Charlie and Nicole look visibly upset during the court scene. Is this what they wanted, to expose publicly each other’s weaknesses and flaws with hired hands?

They discuss openly with each other the huge amount of money they have spent on legal costs which neither could afford and which could have educated Henry, but they seem locked into a process that they cannot now escape from.

Many family law judges have commented with despair at what they see as unnecessary legal costs incurred by some of the more litigious City firms who have a reputation for running up large bills that are disproportionate to the assets involved in the marriage. It was not so long ago that Mr Justice Mostyn, a High Court Judge,  commented: “I must confess to have been almost lost for words when the scale of the madness was revealed to me after a couple squandered a third of their assets – £1 million – in legal costs”. It is for this reason that there is a consultation underway to see if costs orders in financial cases on divorce can be reintroduced which can punish vexatious litigants who do not attempt to settle.

Charlie spends the next few weeks flying from New York to Los Angeles to see his son. There are heart breaking scenes when Henry does not like a Halloween outfit and Nicole refuses to allow them to spend Halloween together. A neutral evaluator (Martha Kelly) is appointed to report on custody matters. Her role involves sitting and watching Henry with both parents and having a meal with them. The session with Charlie seems to be going ok until Henry tells the evaluator that his daddy is brilliant at playing Lego and should also show her his hilarious knife trick. Charlie duly takes out the knife but fails to retract the blade and slices open his arm which bleeds profusely. At that moment, there is an acceptance from Charlie that all is lost.

A deal is done: Nicole and Henry stay in Los Angeles and the mercenary Nora does not even heed Nicole’s instructions as she changes the custody arrangement that had been agreed (50/50) to 55/45, just because she can. When Nicole and Charlie sign the agreement there seems to be a hesitation from Nicole. Is this what she wanted?

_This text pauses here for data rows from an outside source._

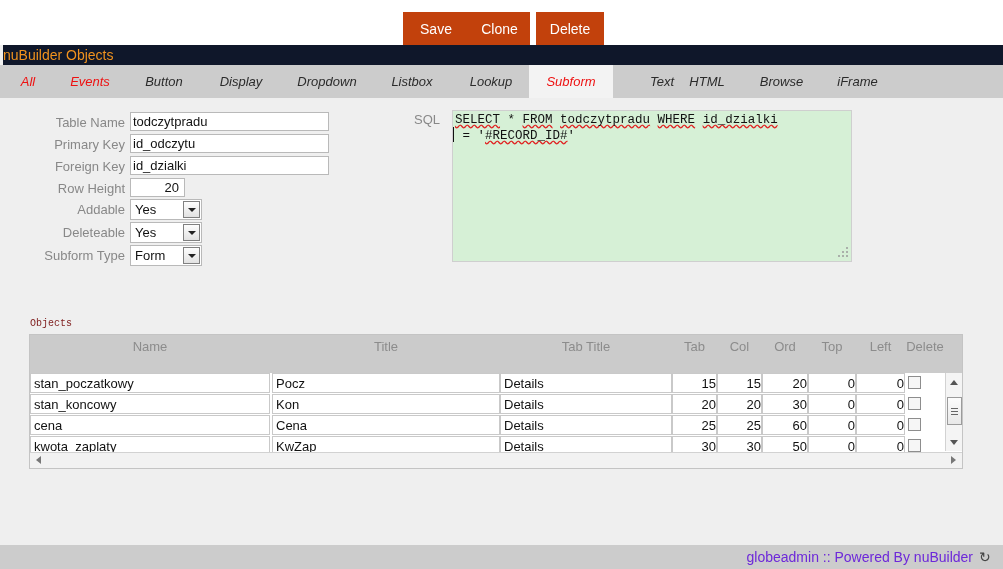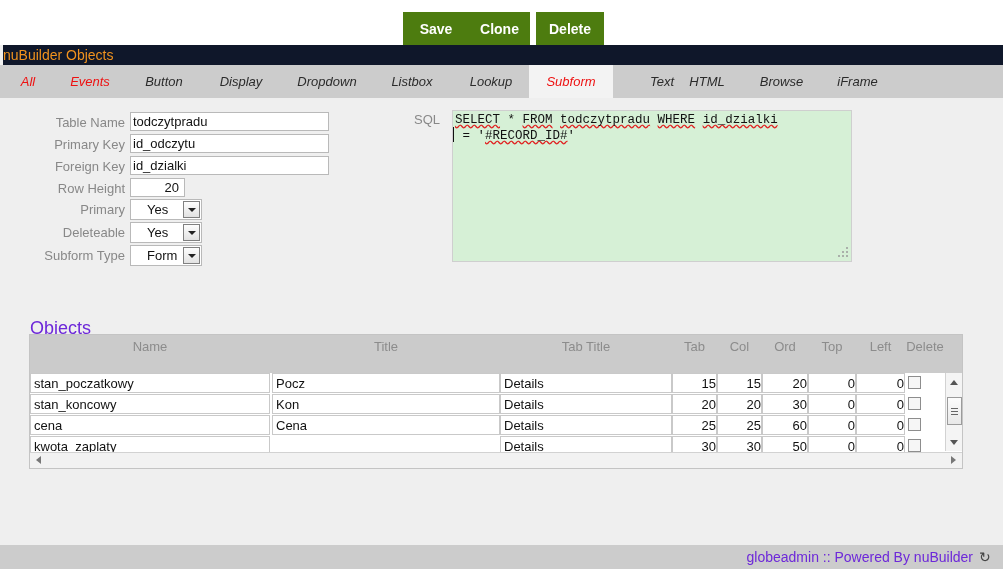--- a/index.html
+++ b/index.html
@@ -23,30 +23,29 @@
     left: 0; top: 0;
     width: 1003px;
     height: 45px;
     background: #ffffff;
   }
   .top-btn {
     position: absolute;
     top: 12px;
     height: 35px;
     width: 66px;
-    background: #4d7c0f;
+    background: #c2410c;
     color: #ffffff;
     border: none;
     font-family: "Liberation Sans", sans-serif;
     font-size: 14px;
     line-height: 35px;
     text-align: center;
     cursor: pointer;
     padding: 0;
-    font-weight: bold;
   }
   #btn-save  { left: 403px; }
   #btn-clone { left: 469px; width: 61px; }
   #btn-delete{ left: 536px; width: 68px; }
 
   
   #page-title {
     position: absolute;
     left: 3px; top: 45px;
     height: 20px;
@@ -121,21 +120,21 @@
     left: 130px;
     height: 21px;
     width: 72px;
     box-sizing: border-box;
     border: 1px solid #b9b9b9;
     background: #ffffff;
     cursor: pointer;
   }
   .fselect .sel-text {
     position: absolute;
-    left: 16px; top: 0;
+    left: 4px; top: 0;
     line-height: 19px;
     font-size: 13px;
     color: #111;
   }
   .fselect .sel-arrow {
     position: absolute;
     right: 1px; top: 1px;
     width: 17px; height: 17px;
     background: linear-gradient(#fdfdfd, #e2e2e2);
     border: 1px solid #808080;
@@ -198,22 +197,23 @@
   #sql-grip i {
     position: absolute;
     width: 2px; height: 2px;
     background: #aab0aa;
   }
 
   
   #objects-label {
     position: absolute;
     left: 30px; top: 318px;
-    color: #6d28d9;
-    font-size: 18px;
+    color: #7f1d1d;
+    font-size: 10px;
+    font-family: Liberation Mono, monospace;
   }
   #grid {
     position: absolute;
     left: 29px; top: 334px;
     width: 934px;
     height: 135px;
     background: #ffffff;
     border: 1px solid #c4c4c4;
     box-sizing: border-box;
     overflow: hidden;
@@ -400,21 +400,21 @@
 
 <div id="formarea">
     <div class="flabel" style="top: 14px;">Table Name</div>
     <input type="text" class="finput wide" value="todczytpradu" style="top: 14px;">
     <div class="flabel" style="top: 36px;">Primary Key</div>
     <input type="text" class="finput wide" value="id_odczytu" style="top: 36px;">
     <div class="flabel" style="top: 58px;">Foreign Key</div>
     <input type="text" class="finput wide" value="id_dzialki" style="top: 58px;">
     <div class="flabel" style="top: 80px;">Row Height</div>
     <input type="text" class="finput narrow" value="20" style="top: 80px;">
-    <div class="flabel" style="top: 101px;">Primary</div>
+    <div class="flabel" style="top: 101px;">Addable</div>
     <div class="fselect" style="top: 101px;">
       <span class="sel-text">Yes</span>
       <span class="sel-arrow"></span>
     </div>
     <div class="flabel" style="top: 124px;">Deleteable</div>
     <div class="fselect" style="top: 124px;">
       <span class="sel-text">Yes</span>
       <span class="sel-arrow"></span>
     </div>
     <div class="flabel" style="top: 147px;">Subform Type</div>
@@ -480,20 +480,21 @@
         <div class="gcell" style="left: 470px; width: 172px;">Details</div>
         <div class="gcell num" style="left: 642px; width: 45px;">25</div>
         <div class="gcell num" style="left: 687px; width: 45px;">25</div>
         <div class="gcell num" style="left: 732px; width: 46px;">60</div>
         <div class="gcell num" style="left: 778px; width: 48px;">0</div>
         <div class="gcell num" style="left: 826px; width: 49px;">0</div>
         <div class="gcheck" style="left: 878px; top: 3px;"></div>
       </div>
       <div class="grow" style="top: 101px;">
         <div class="gcell" style="left: 0px; width: 240px;">kwota_zaplaty</div>
+        <div class="gcell" style="left: 242px; width: 228px;">KwZap</div>
         <div class="gcell" style="left: 470px; width: 172px;">Details</div>
         <div class="gcell num" style="left: 642px; width: 45px;">30</div>
         <div class="gcell num" style="left: 687px; width: 45px;">30</div>
         <div class="gcell num" style="left: 732px; width: 46px;">50</div>
         <div class="gcell num" style="left: 778px; width: 48px;">0</div>
         <div class="gcell num" style="left: 826px; width: 49px;">0</div>
         <div class="gcheck" style="left: 878px; top: 3px;"></div>
       </div>
     </div>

Marriage Story does not come up with any answers on divorce or separation but shows the horrible effects of a disintegrating relationship and the impact that this has not only on children but on the wider family. One of the affecting aspects is the close bond between Charlie and his mother-in-law, which endures despite the escalating hostility between him and Nicole. The film clearly highlights the consequences of hiring a lawyer whose approach is brash, litigious and consequently expensive. It suggests early open communication between Nicole and Charlie in the process of separation may have saved them a huge amount of stress, anxiety and legal costs. It shows that a move to court too early can entrench positions from which it is hard to resile. Fortunately, Nicole and Charlie appear to end with a relationship of friendship and acceptance as Charlie takes the decision to relocate to California to be closer to Henry.

What seems very important at the outset of the separation becomes less so with time to reflect. It is a salutary watch for those involved advising clients in the divorce process, and a must-see for all those going through or perhaps contemplating separating.